About this task
Whenever "left" occurs in a line of the material, list that line.

Entries shown
%%

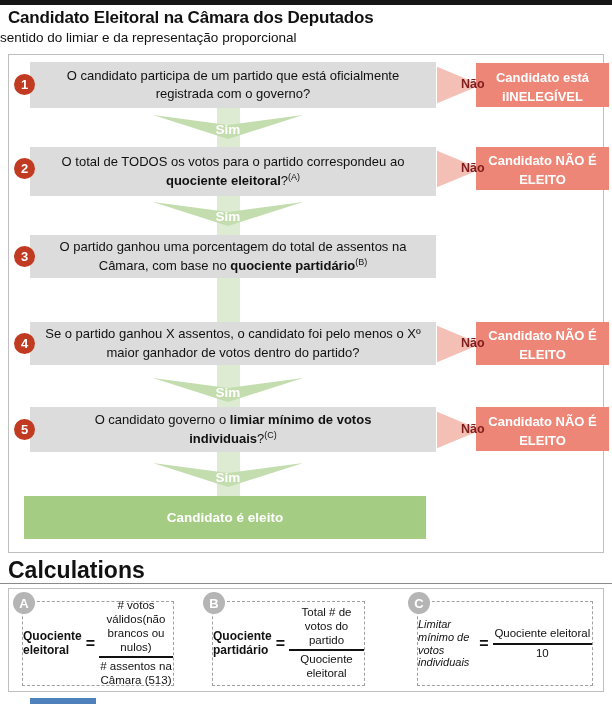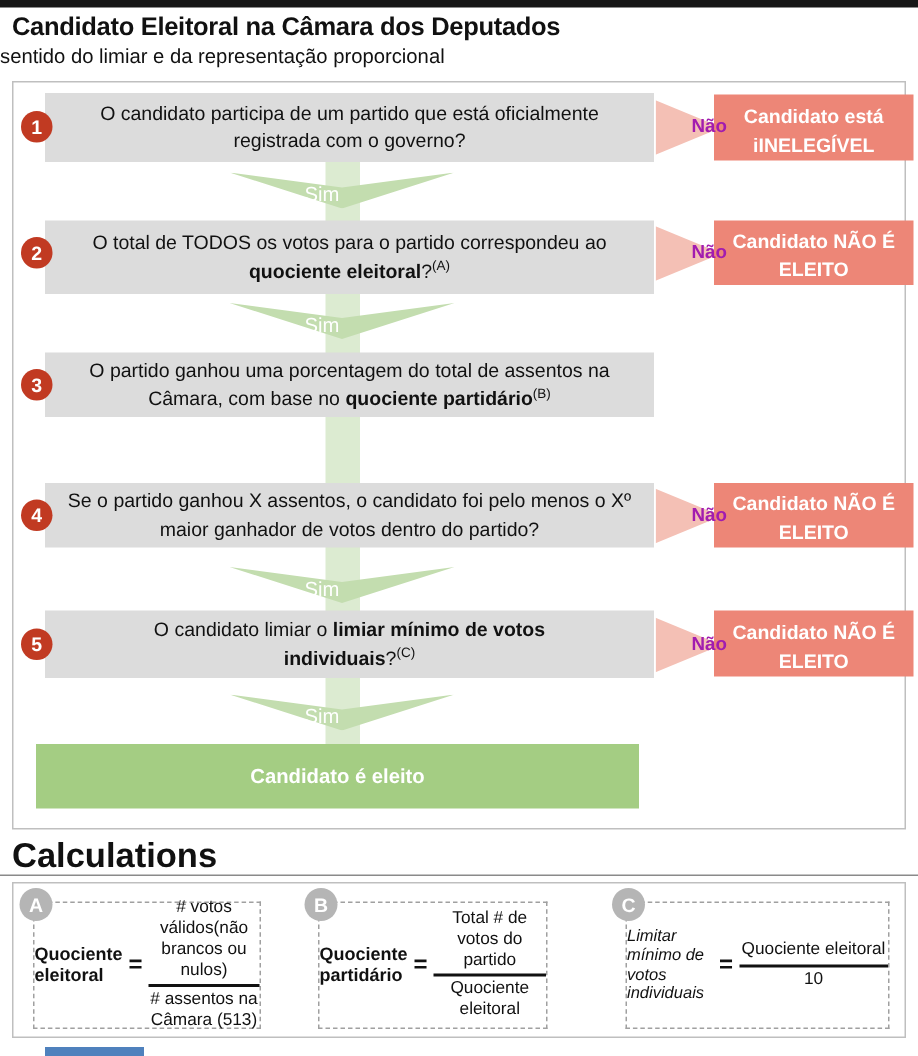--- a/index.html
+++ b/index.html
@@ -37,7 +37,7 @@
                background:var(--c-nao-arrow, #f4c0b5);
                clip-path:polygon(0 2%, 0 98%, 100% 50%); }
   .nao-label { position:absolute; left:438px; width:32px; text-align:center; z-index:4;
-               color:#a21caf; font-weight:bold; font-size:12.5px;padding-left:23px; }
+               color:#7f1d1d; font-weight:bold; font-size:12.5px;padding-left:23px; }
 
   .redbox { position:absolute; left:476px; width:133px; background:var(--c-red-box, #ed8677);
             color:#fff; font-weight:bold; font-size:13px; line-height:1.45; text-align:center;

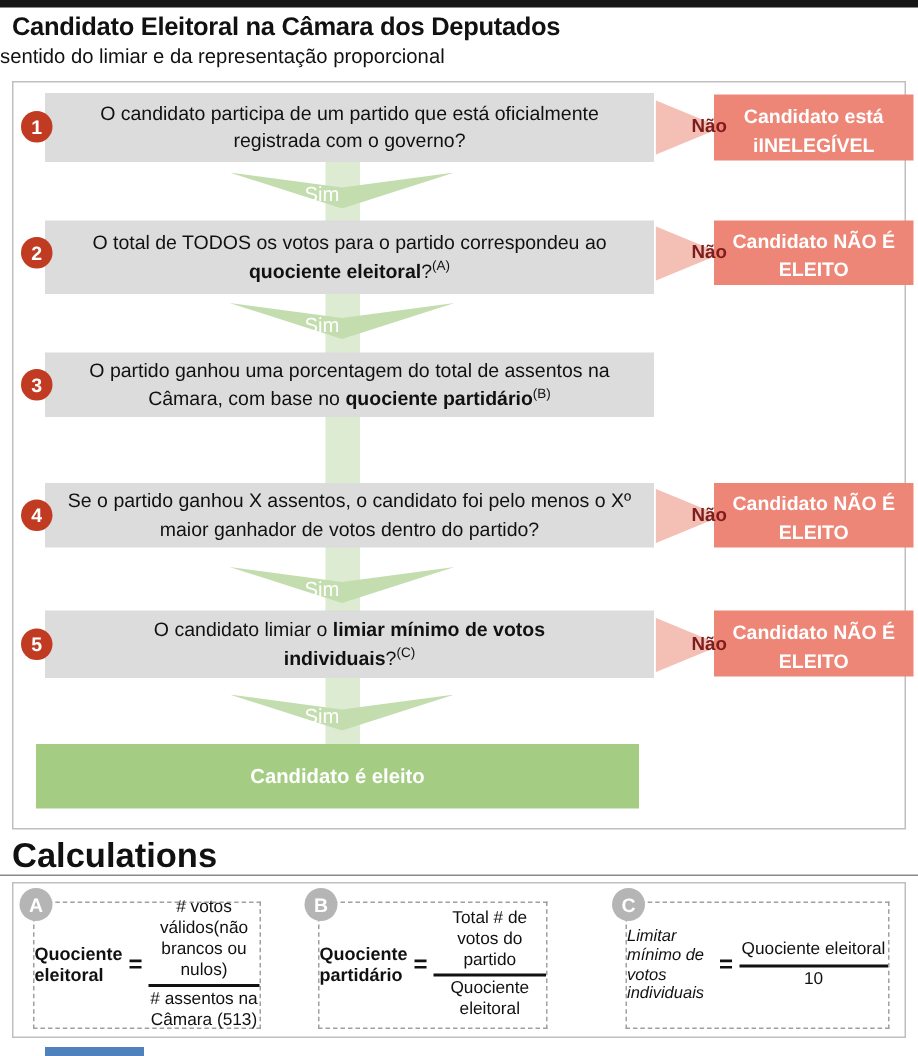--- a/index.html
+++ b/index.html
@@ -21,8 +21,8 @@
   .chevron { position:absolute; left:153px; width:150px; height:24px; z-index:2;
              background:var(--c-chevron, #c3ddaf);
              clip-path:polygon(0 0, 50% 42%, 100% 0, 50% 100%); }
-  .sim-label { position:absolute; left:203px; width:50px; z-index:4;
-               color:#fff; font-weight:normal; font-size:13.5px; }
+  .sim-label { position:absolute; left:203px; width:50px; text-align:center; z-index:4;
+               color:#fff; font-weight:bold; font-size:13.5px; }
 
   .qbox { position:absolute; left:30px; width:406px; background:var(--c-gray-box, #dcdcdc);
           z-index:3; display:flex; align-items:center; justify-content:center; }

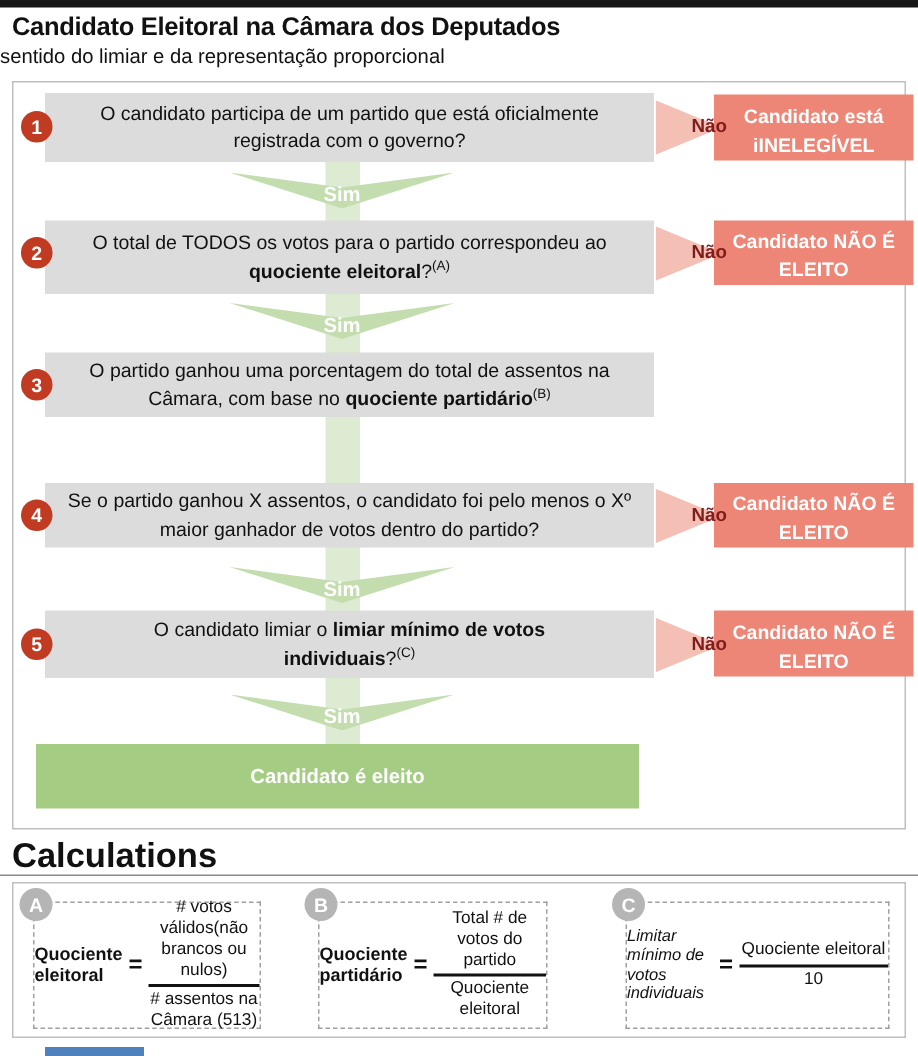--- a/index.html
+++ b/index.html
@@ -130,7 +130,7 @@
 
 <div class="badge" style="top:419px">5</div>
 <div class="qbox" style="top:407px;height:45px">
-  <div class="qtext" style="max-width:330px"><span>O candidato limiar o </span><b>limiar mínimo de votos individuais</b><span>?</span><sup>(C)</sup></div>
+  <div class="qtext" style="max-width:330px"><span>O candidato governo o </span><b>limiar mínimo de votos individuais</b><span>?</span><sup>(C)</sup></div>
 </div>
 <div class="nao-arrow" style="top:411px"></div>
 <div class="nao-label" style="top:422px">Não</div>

%%

Completed exercise
   .nao-label { position:absolute; left:438px; width:32px; text-align:center; z-index:4;
-               color:#a21caf; font-weight:bold; font-size:12.5px;padding-left:23px; }
+               color:#7f1d1d; font-weight:bold; font-size:12.5px;padding-left:23px; }
   .redbox { position:absolute; left:476px; width:133px; background:var(--c-red-box, #ed8677);
   .chevron { position:absolute; left:153px; width:150px; height:24px; z-index:2;
-  .sim-label { position:absolute; left:203px; width:50px; z-index:4;
+  .sim-label { position:absolute; left:203px; width:50px; text-align:center; z-index:4;
   .qbox { position:absolute; left:30px; width:406px; background:var(--c-gray-box, #dcdcdc);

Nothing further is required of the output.